Additionally, says Berry, “As we live in increasingly virtual environments, we need to develop a robust vocabulary for articulating what is real, what is not, and examine how we occupy both of those kinds of spaces and the spaces in between.” In exploring how sight, sound (focused on immersive language learning) and proprioception interact with VR, the students created a series of art works that examined physiological and psychological affects through a range of blended reality experiences.

Following is a selection of representative team projects:

Embodied Motion
Jack Wesson (Yale College ’19) and Lance Chantiles (Yale College ’19) with Johannes DeYoung, Justin Berry, and Stephanie Riggs 

Embodied Motion is a research project geared towards creating more inclusive VR environments by focusing on intuitive and non-controller based navigation. The environment is a maze that must be navigated using three options for player-directed movement, two that are more typical of VR, such as teleportation and joystick driven navigation and one that, by our design, tracks the player in space and moves them according to their relative position within the play area. A study will be conducted seeing how different types of users, gamers and non-gamers, are able to navigate the maze using the criteria of ease, enjoyment, speed, and learning curve. A paper related to this study is to be presented at the IEEE Games, Entertainment and Media conference in Galway, Ireland this summer.

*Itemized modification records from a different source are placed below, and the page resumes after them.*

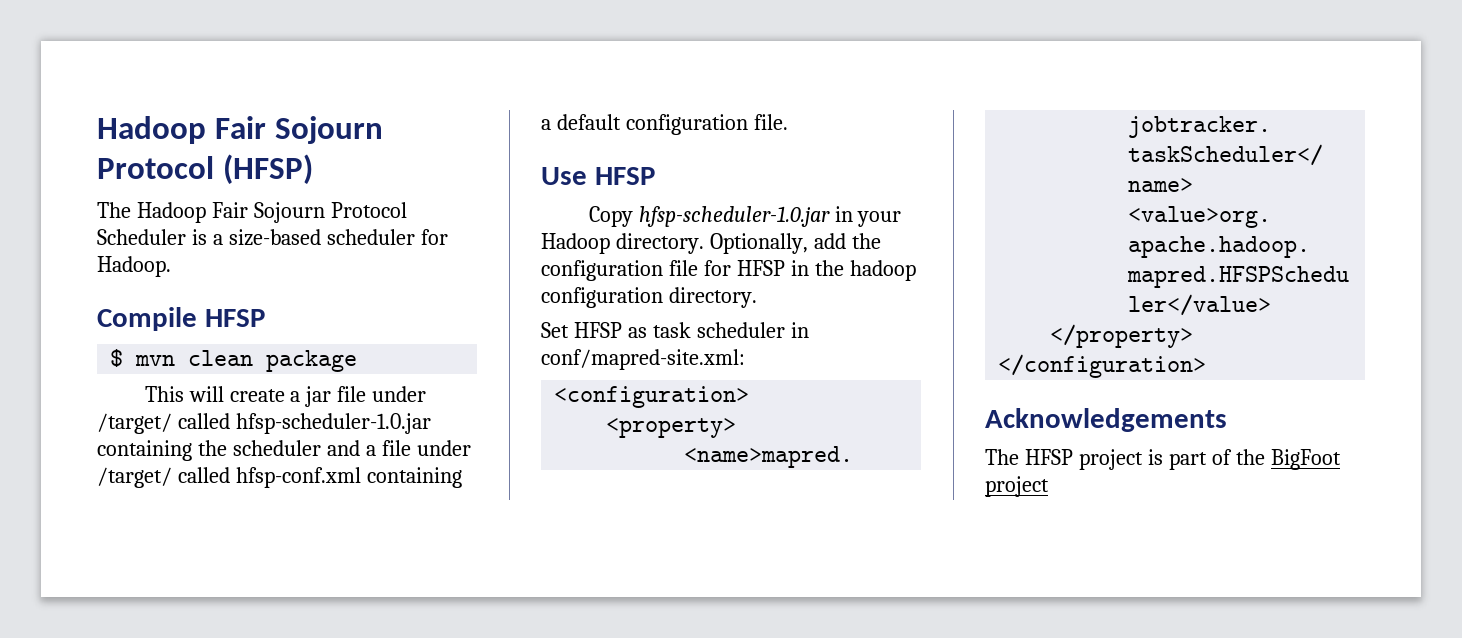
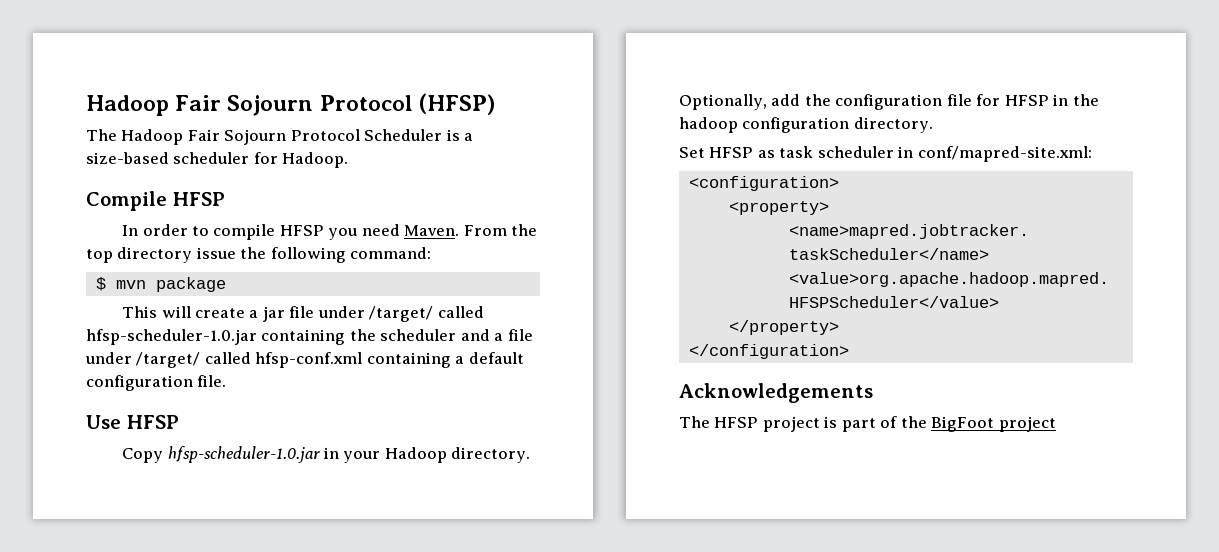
+ In order to compile HFSP you need Maven. From the top directory issue the following command:
- $ mvn clean package
+ $ mvn package

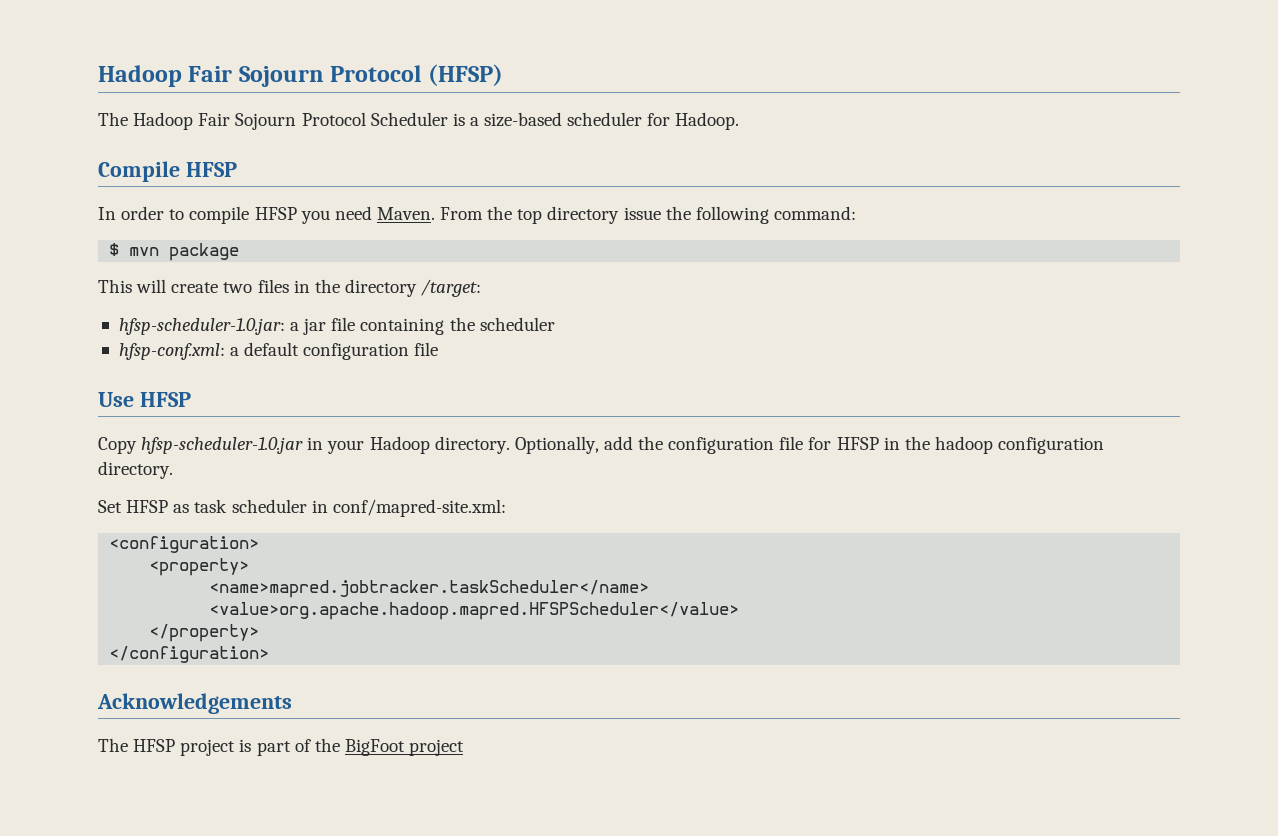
- This will create a jar file under /target/ called hfsp-scheduler-1.0.jar containing the scheduler and a file under /target/ called hfsp-conf.xml containing a default configuration file.
+ This will create two files in the directory /target:
+ hfsp-scheduler-1.0.jar: a jar file containing the scheduler
+ hfsp-conf.xml: a default configuration file

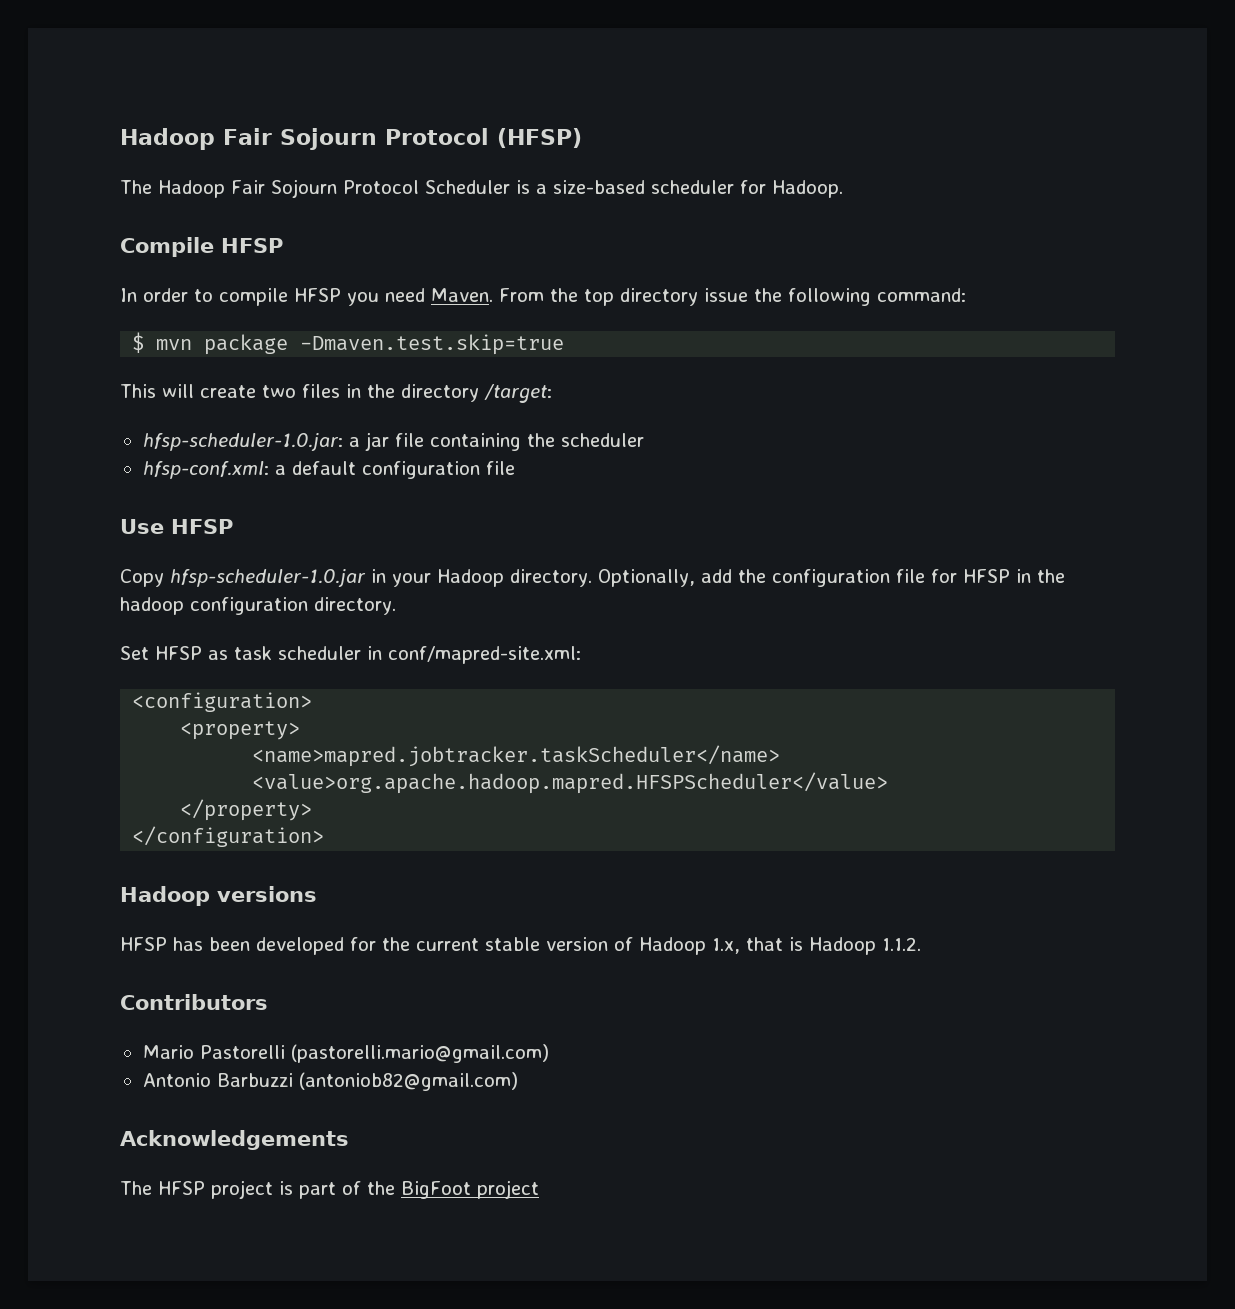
- $ mvn package
+ $ mvn package -Dmaven.test.skip=true
+ Hadoop versions
+ HFSP has been developed for the current stable version of Hadoop 1.x, that is Hadoop 1.1.2.
+ Contributors
+ Mario Pastorelli (pastorelli.mario@gmail.com)
+ Antonio Barbuzzi (antoniob82@gmail.com)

Valentina Zamfirescu (Yale School of Art ’18)

Zamfirescu created a large sculptural object populated with avatars of herself.  These representations are engaged in various activities, from the jocular to the somber. The viewer is moved through the space along with another character who is only partially visible and acts as the viewer’s companion. Other sculptural objects also populate the space. The work investigates the relationship of a viewer to their portrayal in VR as well as to how the female form is represented in virtual worlds.

Linguistic Landscape
Michael Costagliola (Yale School of Drama ’18) with Justin Berry

This is part of a research project that seeks better ways for people to engage in immersive audio landscapes for the purpose of learning new languages. By replicating how we experience language in the real world, distributed through space and in a non-linear format, the project looks to help users gain an emotional and contextual understanding of a foreign language. Using embodied motion and a system that generates spatial audio, with visual cues to the location of sound, the project focuses on the auditory experience of virtual spaces rather than the more common visual experiences.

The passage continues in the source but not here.